Lennar's Profits Jump 36% on Higher Home Prices, Rising Deliveries
Boosted by higher prices and soaring deliveries, home builder Lennar (NYSE:LEN) beat the Street on Thursday with a 36% jump in fiscal first-quarter profits.
Shares of Miami-based Lennar advanced over 1% on the stronger-than-expected results, which come as Wall Street begins to worry about how higher interest rates will impact real estate companies.
The No. 2 U.S. home builder said it earned $78.1 million, or 35 cents per share, last quarter, compared with a profit of $57.5 million, or 26 cents a share, a year earlier. Analysts had called for EPS of 28 cents.

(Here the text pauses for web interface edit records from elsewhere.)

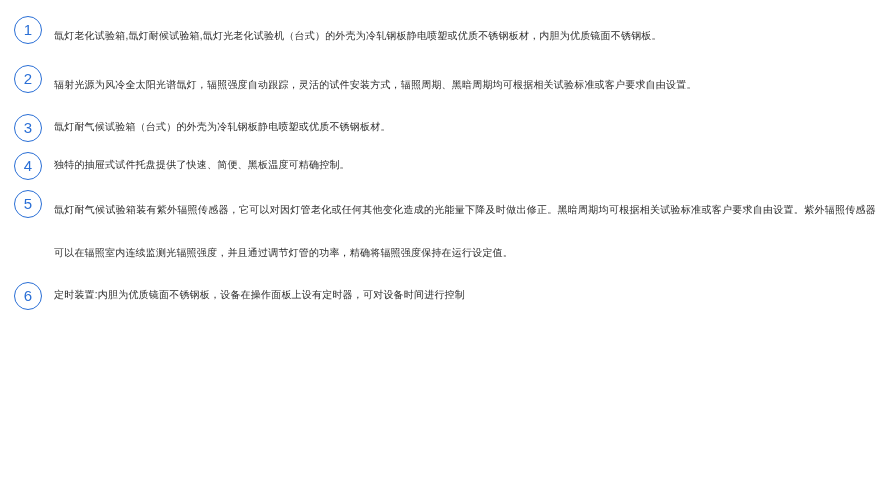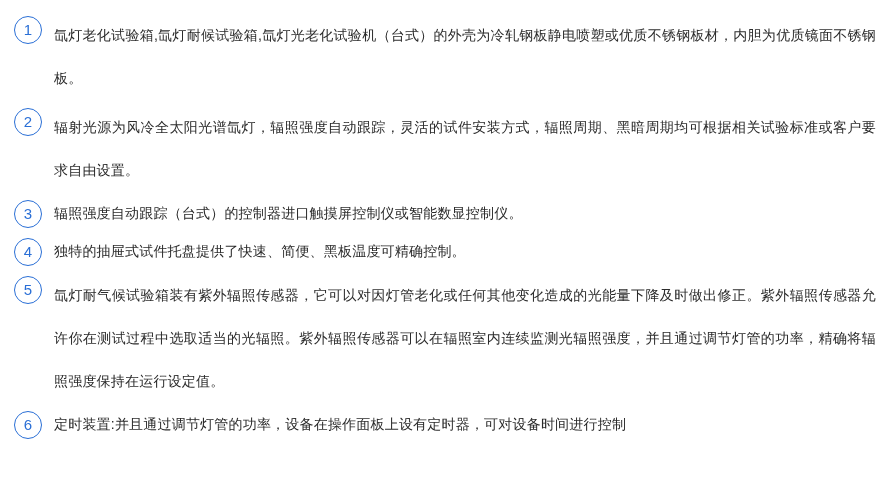"氙灯老化试验箱,氙灯耐候试验箱,氙灯光老化试验机（台式）的外壳为冷轧钢板静电喷塑" .text { font-size: 14px -> 10px }
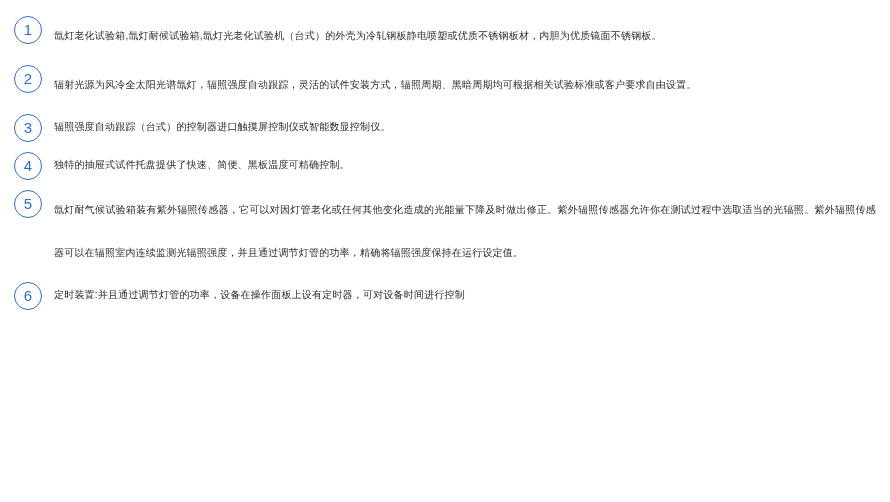"辐照强度自动跟踪（台式）的控制器进口触摸屏控制仪或智能数显控制仪。" div.text { text: 辐照强度自动跟踪（台式）的控制器进口触摸屏控制仪或智能数显控制仪 -> 氙灯耐气候试验箱（台式）的外壳为冷轧钢板静电喷塑或优质不锈钢板材 }
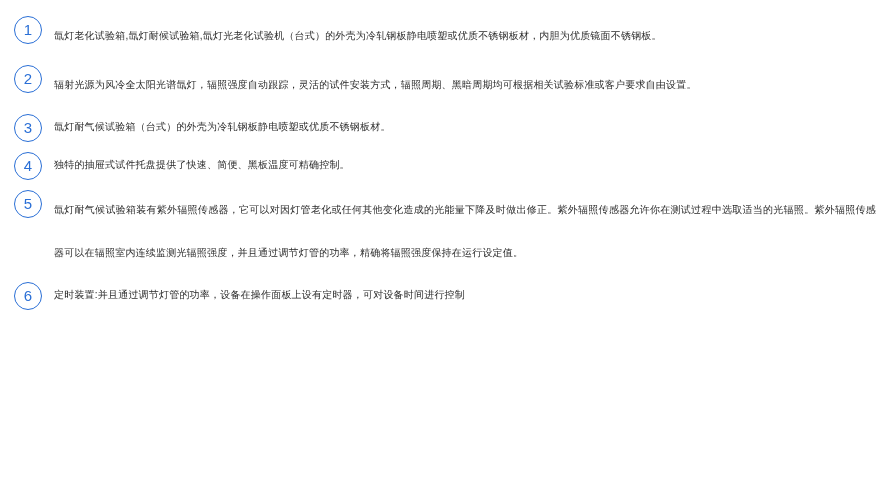"氙灯耐气候试验箱装有紫外辐照传感器，它可以对因灯管老化或任何其他变化造成的光能量" div.text { text: 紫外辐照传感器允许你在测试过程中选取适当的光辐照 -> 黑暗周期均可根据相关试验标准或客户要求自由设置 }
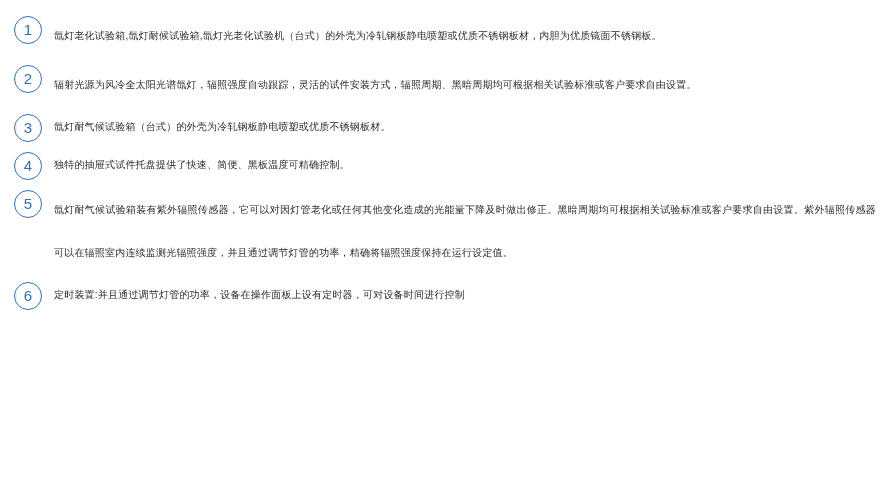"定时装置:并且通过调节灯管的功率，设备在操作面板上设有定时器，可对设备时间进行控" div.text { text: :并且通过调节灯管的功率 -> :内胆为优质镜面不锈钢板 }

Revenue soared 38% to $1.36 billion, exceeding the Street’s view of $1.28 billion.
“Despite harsh weather conditions that impacted sales and construction during the quarter in some of our markets, we were able to achieve healthy year over year increases in both new orders and deliveries,” Lennar CEO Stuart Miller said in a statement.
Lennar said deliveries increased 13% last quarter to 3,609 homes, while new orders rose 10% to 4,465 homes, or 26% based on dollar value to $1.5 billion.
The home builder’s backlog climbed 15% to 5,662 units, or 33% based on dollar value to $1.9 billion.
Lennar also enjoyed an 18% jump in average sale price of homes delivered to $316,000.
Looking ahead, Miller said that while it is “too early” to predict how the spring selling season will turn out, Lennar is “optimistic that the housing market is continuing to recover, and that the fundamental drivers of that recovery remain intact.”
Wall Street bid Lennar’s shares 2.01% higher to $42.17 in premarket trading on Thursday. While Lennar has dipped almost 5% over the past 12 months, it is up 4.5% so far in 2014.